Different Ways to Increase Income Per Capita
Income per capita is one of the ways to figure out a country's wealth. The gross domestic product, or GDP, is the total value of all the goods and services a country produces. If you divide GDP by the number of residents, you get GDP per capita, or income per capita. It's one of the standard national income concepts used to compare the wealth of nations.
Economists use the various national income concepts as a way to measure the performance of the economy. If, say, the American GDP drops 10% from last year, economists look for reasons the economy changed. When they understand the forces influencing GDP, they can conceive ways to increase GDP.
GDP and per capita income can also be used to compare different nations, such as the U.S. and Germany or Canada and Bangladesh. Economists can use the comparisons to understand what makes some nations more successful than others and how GDP can improve. Using methods of measuring national income with examples makes it comprehensible.
Suppose a small nation has 5 million inhabitants and a GDP of $700 million. The national income formula divides 5 million into 700 million, getting a per capita income of $140. If GDP is $700 billion, per capita income is a much healthier $140,000.
Using the national income formula for calculating GDP and GDP per capita has its limits as a tool for studying the economy.
- A high per capita income doesn't prove that everyone in the country is well off. If wealth is concentrated in a small number of hands, millions of people may be living in poverty. A prosperous nation doesn't mean the people are prosperous.
- If a significant percentage of the population is made up of children or seniors, both of whom are too young or too old to work, income per capita is even less effective as a measure of personal income.
- GDP per capita doesn't say anything about quality of life. While money certainly affects quality of life, it's not an exact relationship.
- Factors besides economic performance can make income per capita change from year to year. A wave of immigration that boosts the population will make per capita income drop even if the national economy is stable.
- Different nations may use a different national income formula to measure their GDP. Economists can't compare GDP or income per capita correctly unless all the GDPs use the same national income concepts.
- If economists measure GDP per capita in terms of the U.S. dollar, they have to account for the exchange rate and how it fluctuates.

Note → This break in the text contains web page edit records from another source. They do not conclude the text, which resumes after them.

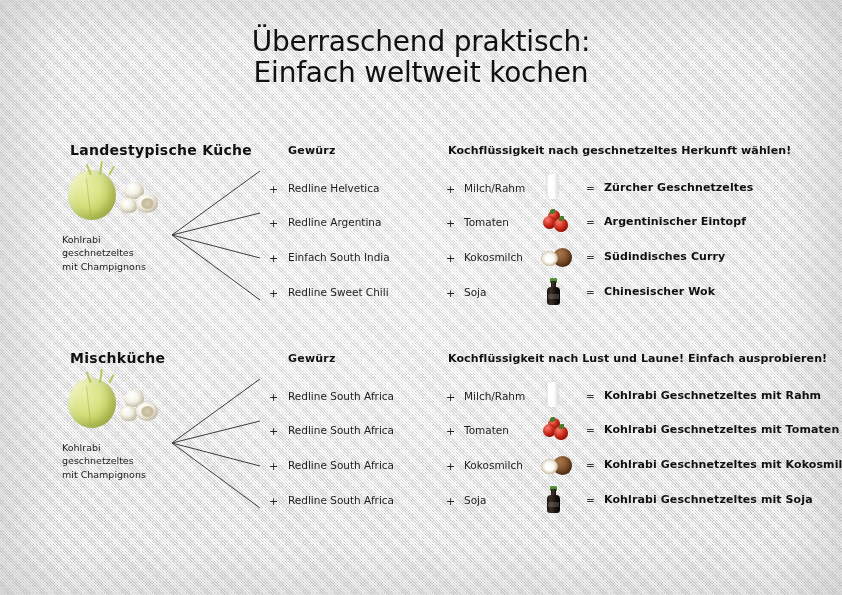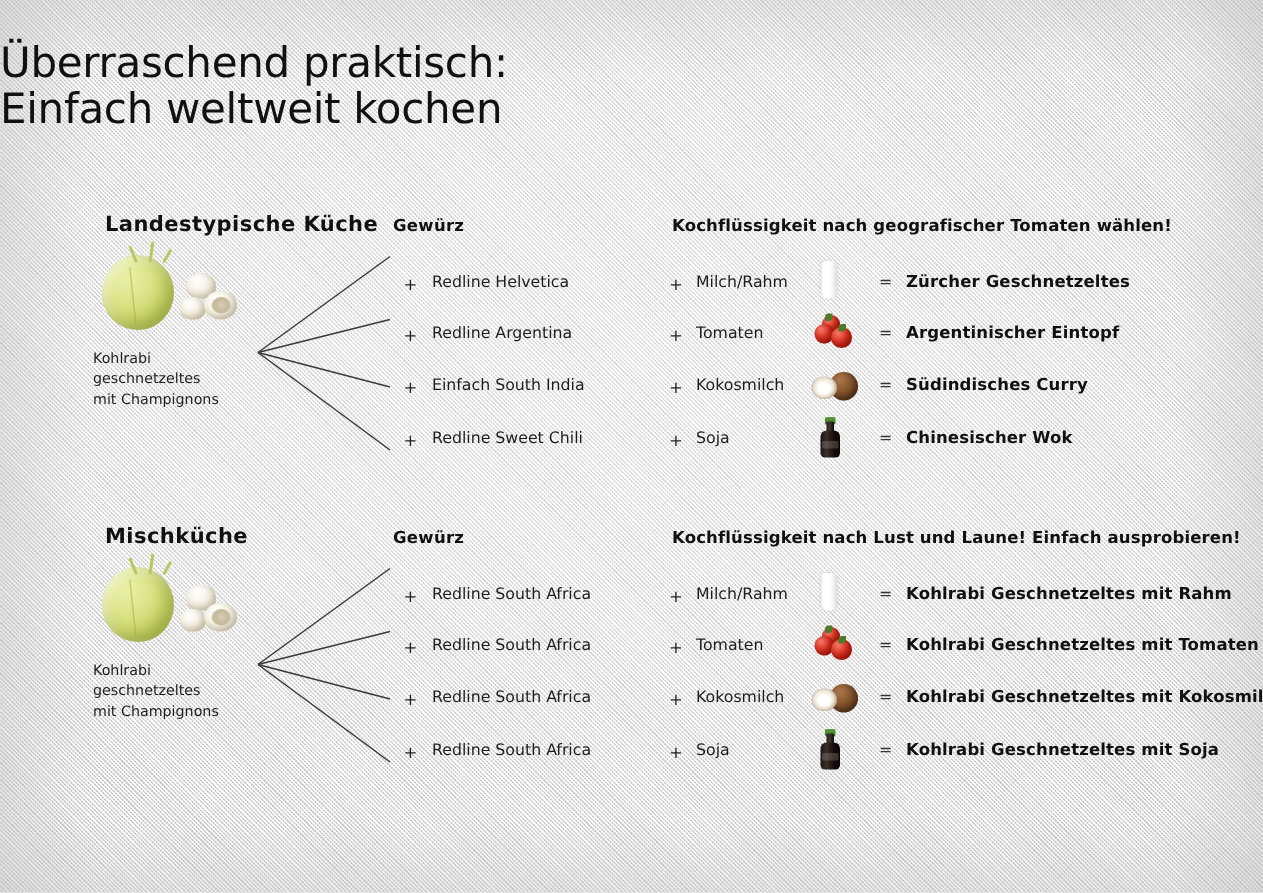"Überraschend praktisch:" #title { text-align: none -> center }
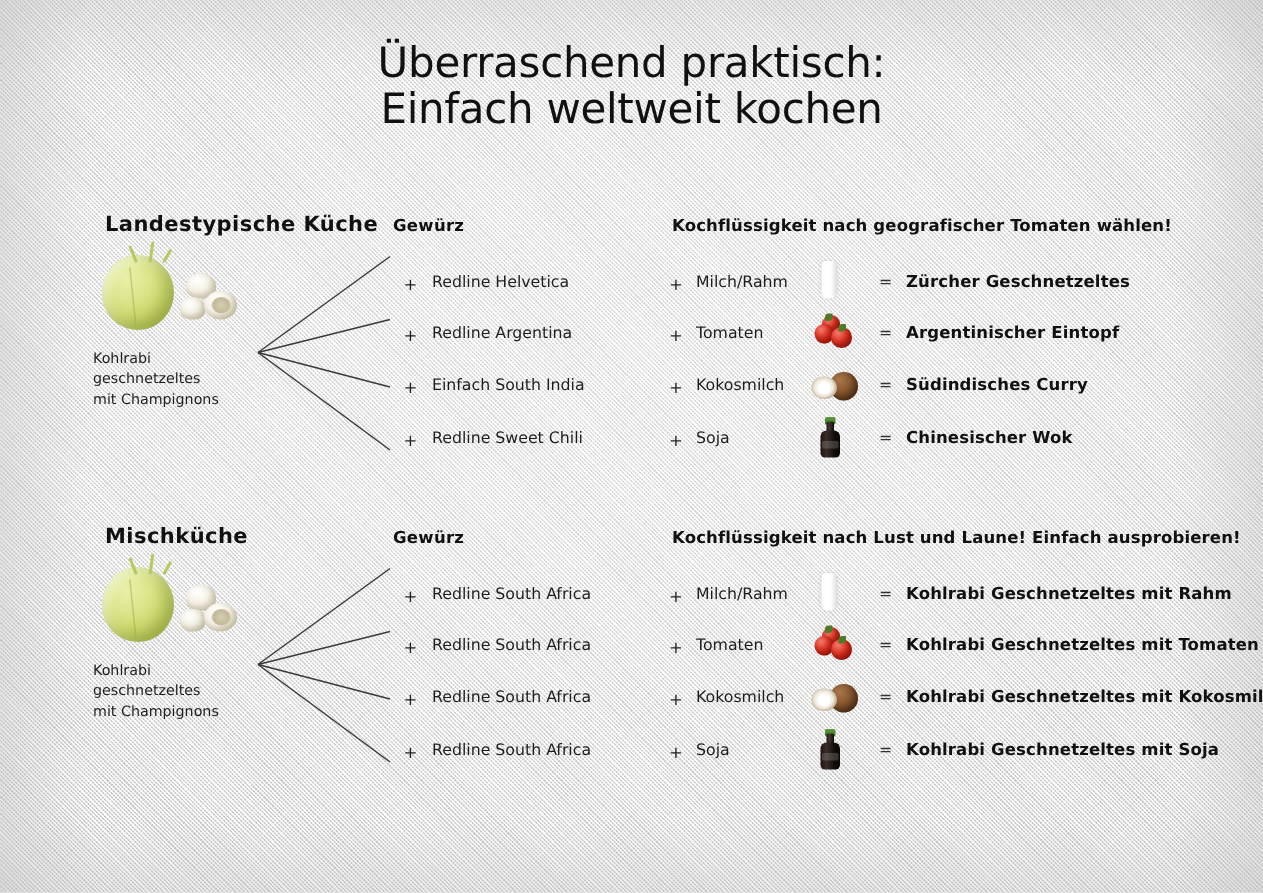"Gewürz" .col-head-spice { padding-left: none -> 26px }
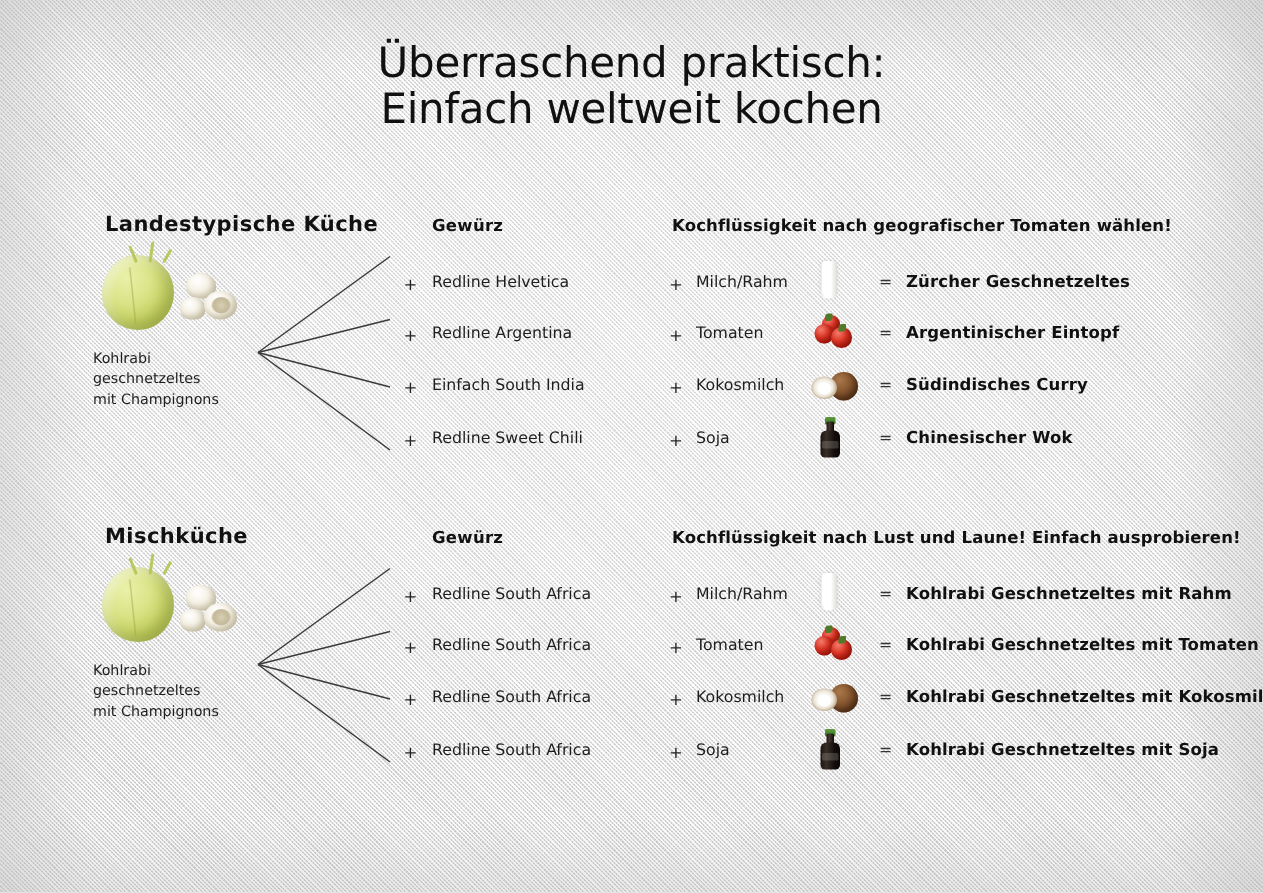"Kochflüssigkeit nach geografischer" div.col-head-liquid { text: geografischer Tomaten -> geschnetzeltes Herkunft }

If the population stays the same, an increase in GDP grows income per capita. There are several ways to increase GDP:
- Education and training. Greater education and job skills allow individuals to produce more goods and services, start businesses and earn higher incomes. That leads to a higher GDP.
- Good infrastructure. Without a functioning power system or good roads, a nation has limited ability to make or ship goods, and businesses have limited ability to provide services. Building a good infrastructure, including telecommunications, makes it possible to massively expand the economy and increase per capita income.
- Restrict population. China has more than a billion people. For decades, it has allowed only one child per family to reduce the population. Lowering the population can increase the GDP per capita, but forcing families to do so is a ruthless solution to the problem.
Raising income per capita makes a nation look better in comparison to others. It doesn't necessarily translate into a better place to live if the increase in income per capita isn't shared widely among the population. If the poorest residents don't have access to education or functioning roads, they won't share the gains.
If a country wants to improve its residents' personal income, the government needs to ensure the poor are able to claim a part of the economic growth.